今週の算数・数学フォト

2023.06.26

夕日をピタリとはめるには?

円月島

はるかです。ああ、海が真っ青! ここは和歌山県の白浜です。おもしろい形の岩が見えるね。きれいに穴が開いていて、向こうの空が見える。

ここ南紀白浜(なんきしらはま)のシンボルの一つ、「円月島(えんげつとう)」だよ。横の長さが約130mで、高さは約25m。穴が丸い月みたいに見えるから、円月島と呼ばれているんだ。波に削られてできた穴なんだって。

たしかに、月みたいに丸い穴だね。波の力ってすごいんだな。

春分や秋分のころ、ある決まった場所から岩を見ると、夕日が穴にピッタリはまって見えるんだ。こんな写真も撮れちゃう。このあたりから見て、円月島は太陽が沈む西の方角にあるからね。撮影ポイントには人がたくさん集まって、大にぎわいなんだって。

【今週の算数・数学フォト】夕日をピタリとはめるには?02

すごい! 私も撮りたいな。撮影ポイントって、どこ?

ふふふ。教えてもいいけど、せっかくだから推理してみる? ヒントは、五円玉。こう、腕を伸ばして五円玉を持ってみて。伸ばした腕の先の五円玉の穴を通して夕日を見ると、夕日が穴にピッタリ重なって見えるよ。
五円玉の穴の大きさと、目から五円玉までの距離の比を使うと、島から撮影場所までのおよその距離を求めることができるよ。

へえぇ、五円玉で? おもしろそう! まずは、五円玉の穴の大きさを測ってみるね。……直径は5mmだ。そして伸ばした腕の長さは、だいたい50cm。50cm離れた場所から見た夕日の見かけの大きさが5mmになるから、比は100:1だね。

【今週の算数・数学フォト】夕日をピタリとはめるには?03

さすがはるかさん、ばっちりだよ! じゃあ、次は円月島の穴について考えてみようか。円月島の穴は、直径が9mなんだ。この写真の画面を2本指でぐっと拡大して、穴の大きさが9cmになるようにしてみたら?

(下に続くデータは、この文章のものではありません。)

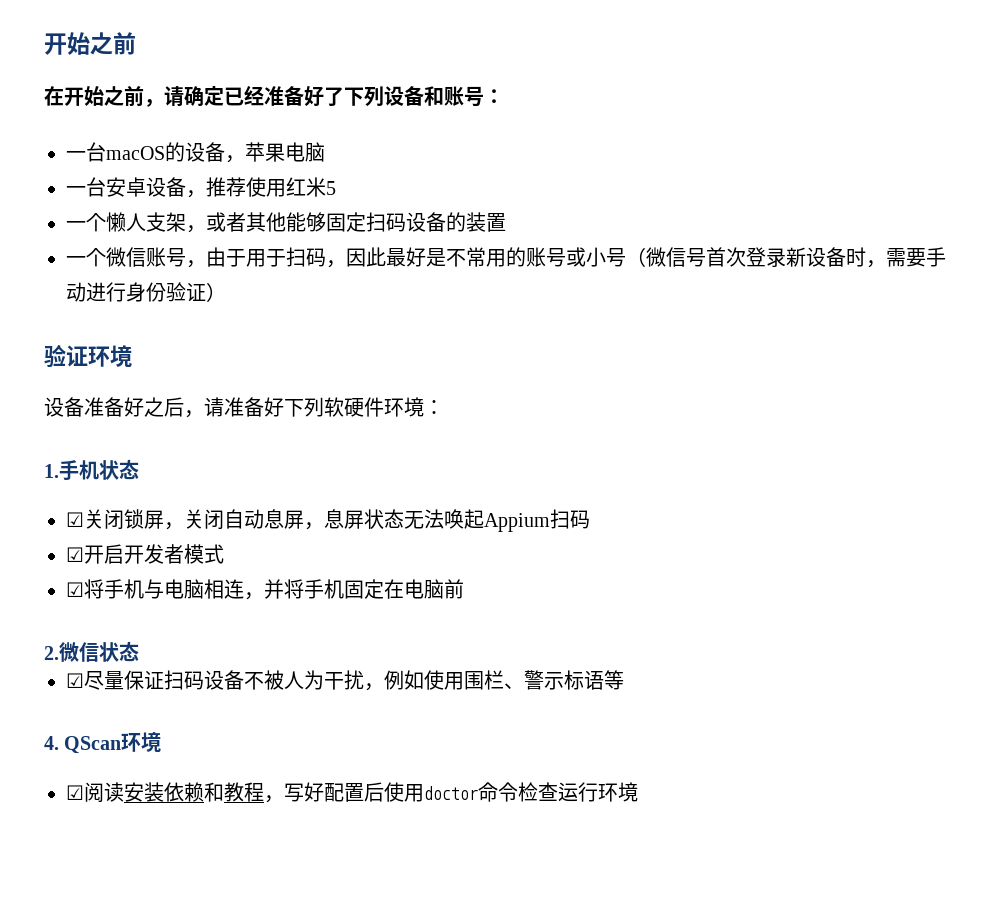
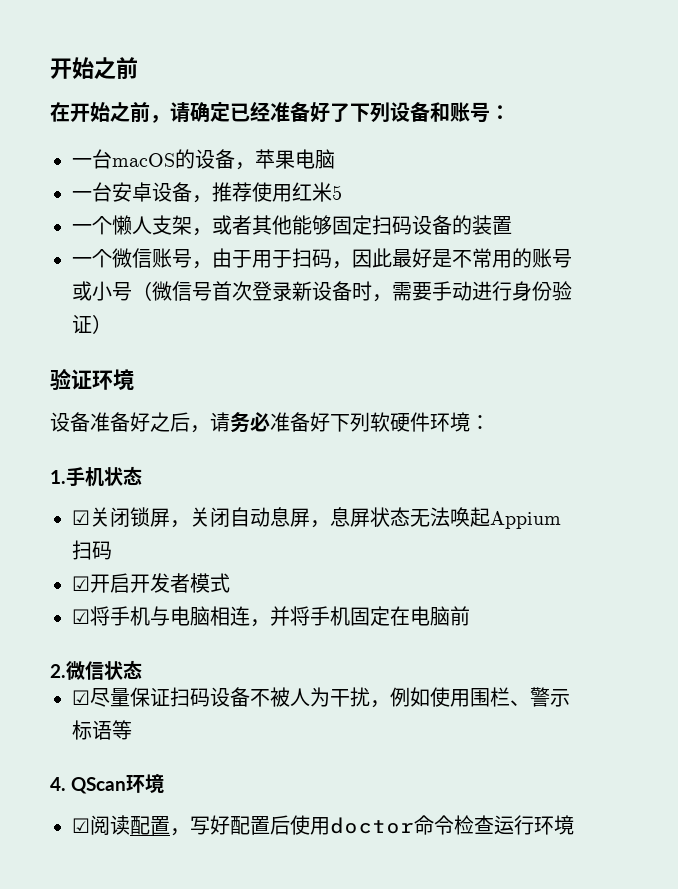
(224, 407) none -> [230,412,270,433] 务必
[124,782,264,802] 安装依赖和教程 -> [130,816,170,835] 配置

なるほど、タブレットの画面を大きさ比べに使うんだね!穴の直径が9cmになるように拡大すると……夕日の直径、つまり太陽の見かけの大きさは3.6cmになったよ。9mの穴の中に、3.6mの夕日が見えていると考えていいね。

【今週の算数・数学フォト】夕日をピタリとはめるには?04

やるね!それから?

夕日の見かけの大きさと距離との関係は、100:1だったよね。見かけの直径が3.6mということは、これを見ている場所と円月島との距離は、100倍の360mということになる。 地図を見てみよう!

【今週の算数・数学フォト】夕日をピタリとはめるには?06

*出典:国土地理院webサイト

おっ、国土地理院の「地理院地図」じゃないか。

夕日を見るんだから、撮影ポイントは円月島の東側だね。この地図でいうと、(高嶋)の後ろのカッコのあたりが、ちょうど360m地点になるよ。あっちだ……おおい、ルーロー。防波堤から、海岸に降りられる階段があったよ〜! ここから撮影すると、ちょうどいいんじゃないかな!

素晴らしいよ、はるかさん。あざやかな推理だ!

*円月島/和歌山県西牟婁郡。正式名称は「高嶋」。